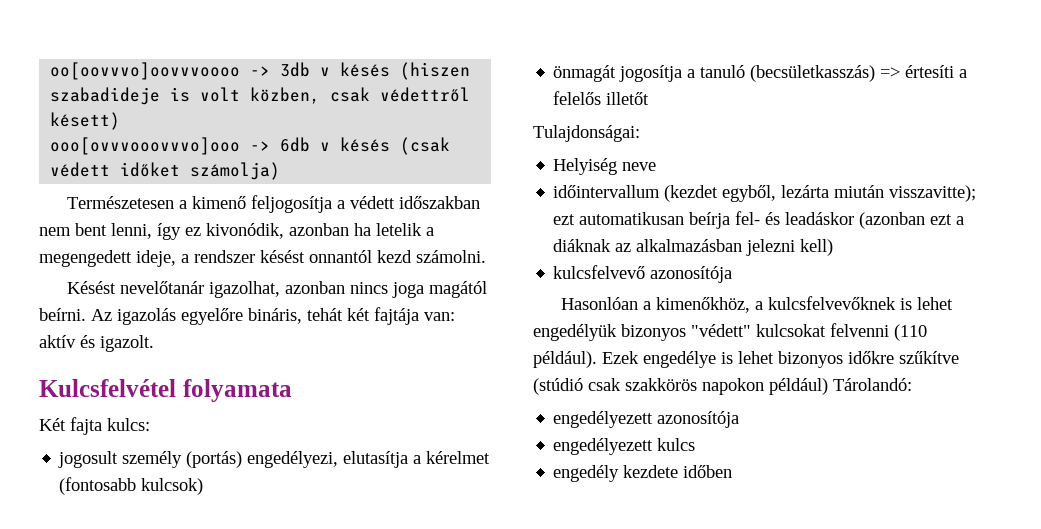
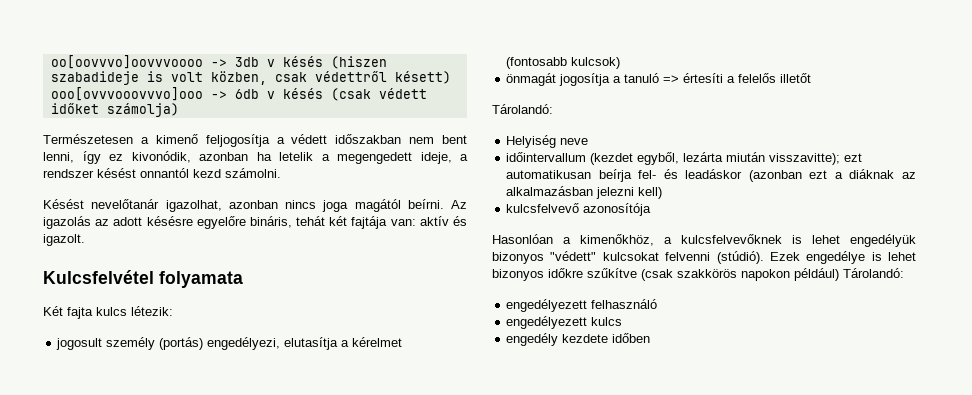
- Az igazolás egyelőre bináris, tehát két fajtája van: aktív és igazolt.
+ Az igazolás az adott késésre egyelőre bináris, tehát két fajtája van: aktív és igazolt.
- Két fajta kulcs:
+ Két fajta kulcs létezik:
- önmagát jogosítja a tanuló (becsületkasszás) => értesíti a felelős illetőt
- Tulajdonságai:
+ önmagát jogosítja a tanuló => értesíti a felelős illetőt
+ Tárolandó:
- Hasonlóan a kimenőkhöz, a kulcsfelvevőknek is lehet engedélyük bizonyos "védett" kulcsokat felvenni (110 például).
+ Hasonlóan a kimenőkhöz, a kulcsfelvevőknek is lehet engedélyük bizonyos "védett" kulcsokat felvenni (stúdió).
- Ezek engedélye is lehet bizonyos időkre szűkítve (stúdió csak szakkörös napokon például) Tárolandó:
+ Ezek engedélye is lehet bizonyos időkre szűkítve (csak szakkörös napokon például) Tárolandó:
- engedélyezett azonosítója
+ engedélyezett felhasználó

Try it: Without the pictures, copy out each entry exactly as it stands.

Answer to this task:
- Az igazolás egyelőre bináris, tehát két fajtája van: aktív és igazolt.
+ Az igazolás az adott késésre egyelőre bináris, tehát két fajtája van: aktív és igazolt.
- Két fajta kulcs:
+ Két fajta kulcs létezik:
- önmagát jogosítja a tanuló (becsületkasszás) => értesíti a felelős illetőt
- Tulajdonságai:
+ önmagát jogosítja a tanuló => értesíti a felelős illetőt
+ Tárolandó:
- Hasonlóan a kimenőkhöz, a kulcsfelvevőknek is lehet engedélyük bizonyos "védett" kulcsokat felvenni (110 például).
+ Hasonlóan a kimenőkhöz, a kulcsfelvevőknek is lehet engedélyük bizonyos "védett" kulcsokat felvenni (stúdió).
- Ezek engedélye is lehet bizonyos időkre szűkítve (stúdió csak szakkörös napokon például) Tárolandó:
+ Ezek engedélye is lehet bizonyos időkre szűkítve (csak szakkörös napokon például) Tárolandó:
- engedélyezett azonosítója
+ engedélyezett felhasználó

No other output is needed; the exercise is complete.